APS News

June 2010 (Volume 19, Number 6)

Inside the Beltway

Risk(y) Management


by Michael S. Lubell, APS Director of Public Affairs

Michael Steele, the oft-criticized chairman of the Republican National Committee, has spent much of his tenure both fending off accusations of fiscal impropriety and tending to his chronic case of foot-in-mouth disease. But his detractors among the Republican rank and file will have to cut him some slack if his party takes control of either the House or Senate in November, as some tracking polls suggest it could.

All the bad publicity he received in April from stories describing an RNC-funded outing to a lesbian-bondage nightclub for a bunch of over-sexed California contributors will long be forgotten if Steele and the GOP pull off a congressional coup five months from now. Less than a year ago any such suggestion would have provoked a collective snort from TV’s pack of supercilious Sunday soothsayers.

For now, it’s the Democrats who are in desperate need of a rejuvenating elixir. Why their political health deteriorated so rapidly has everything to do with health: medical and economic. And it has everything to do with risky behavior, although not in a California sex club, but where it really counts, in Washington’s corridors of power.

There is little doubt that President Obama inherited an economy in virtual freefall and a financial system in virtual lockdown. Both had their genesis in shockingly bad risk management–inside Wall Street’s wood-paneled boardrooms and within Washington’s watchdog officialdom.

The President and his advisors understood it. Congressional leaders understood it. And yet in trying to administer the cures, they failed to manage their own political risks. They failed in framing their policies in ways the public could grasp, and they failed in pursuing the remedies in ways the political enterprise could manage.
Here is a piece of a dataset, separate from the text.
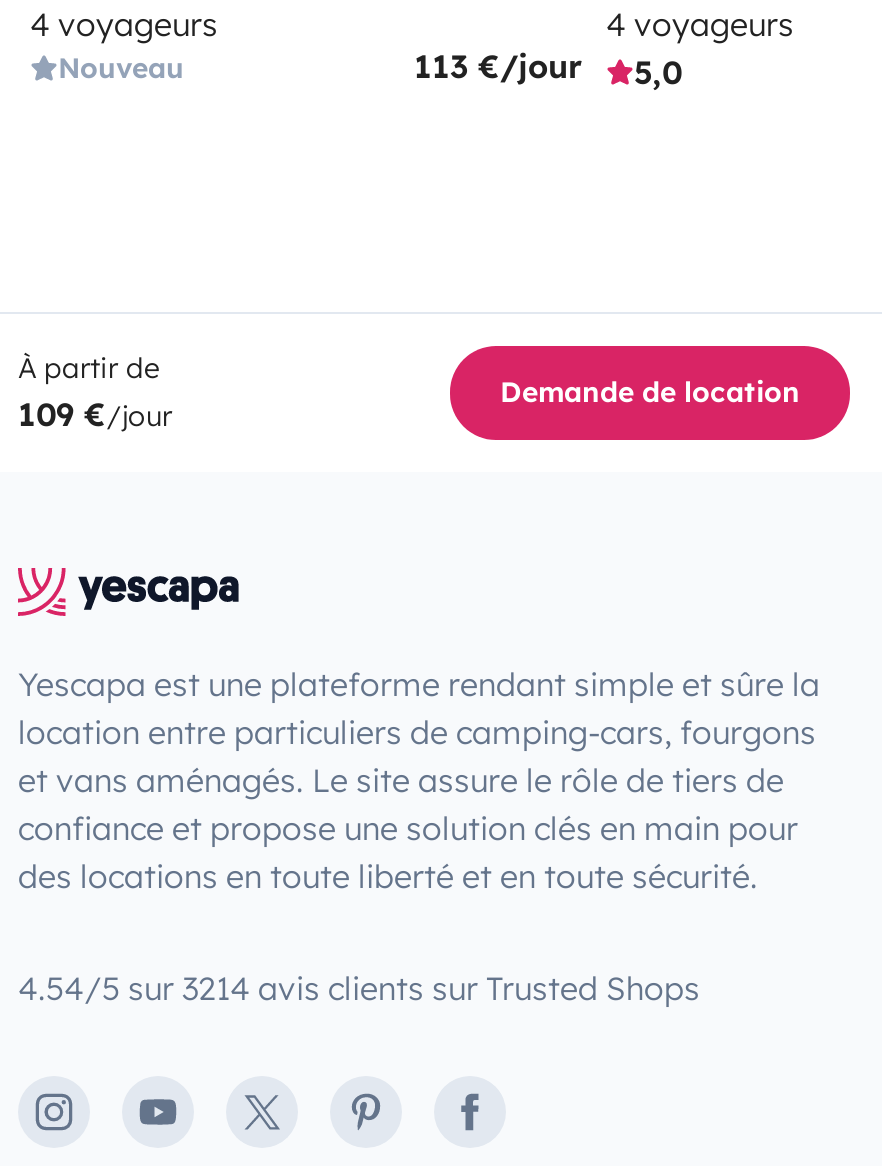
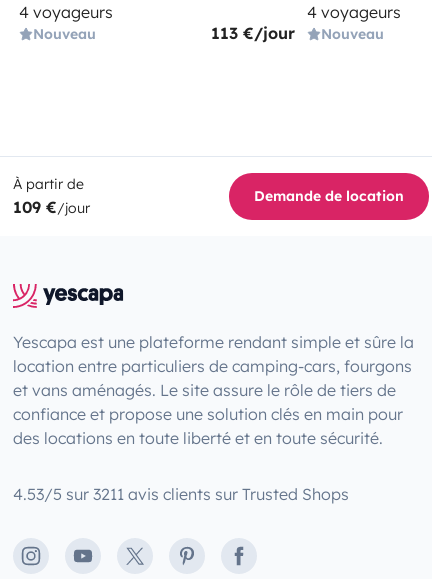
[634,52,682,92] 5,0 -> [321,25,384,43] Nouveau
[18,968,700,1008] 4.54/5 sur 3214 avis clients sur Trusted Shops -> [13,484,349,504] 4.53/5 sur 3211 avis clients sur Trusted Shops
What the media labeled a Wall Street bailout they could have stamped a Main Street savings plan. And they could have foreseen the outrage about seven-figure Wall Street bonuses and restricted compensation at firms receiving federal help either by legal means, where possible, or by jawboning, where legal remedies were unavailable.

Instead, the Troubled Asset Relief Program, enacted during the waning days of the Bush Administration, has become a political liability for Obama and members of Congress on both sides of the aisle who voted for it. Not long ago, three-term conservative Republican Senator Bob Bennett of Utah learned how risky his pro-TARP vote was when, led by Tea Party activists, Utah Republicans denied him an opportunity to run for re-election in November.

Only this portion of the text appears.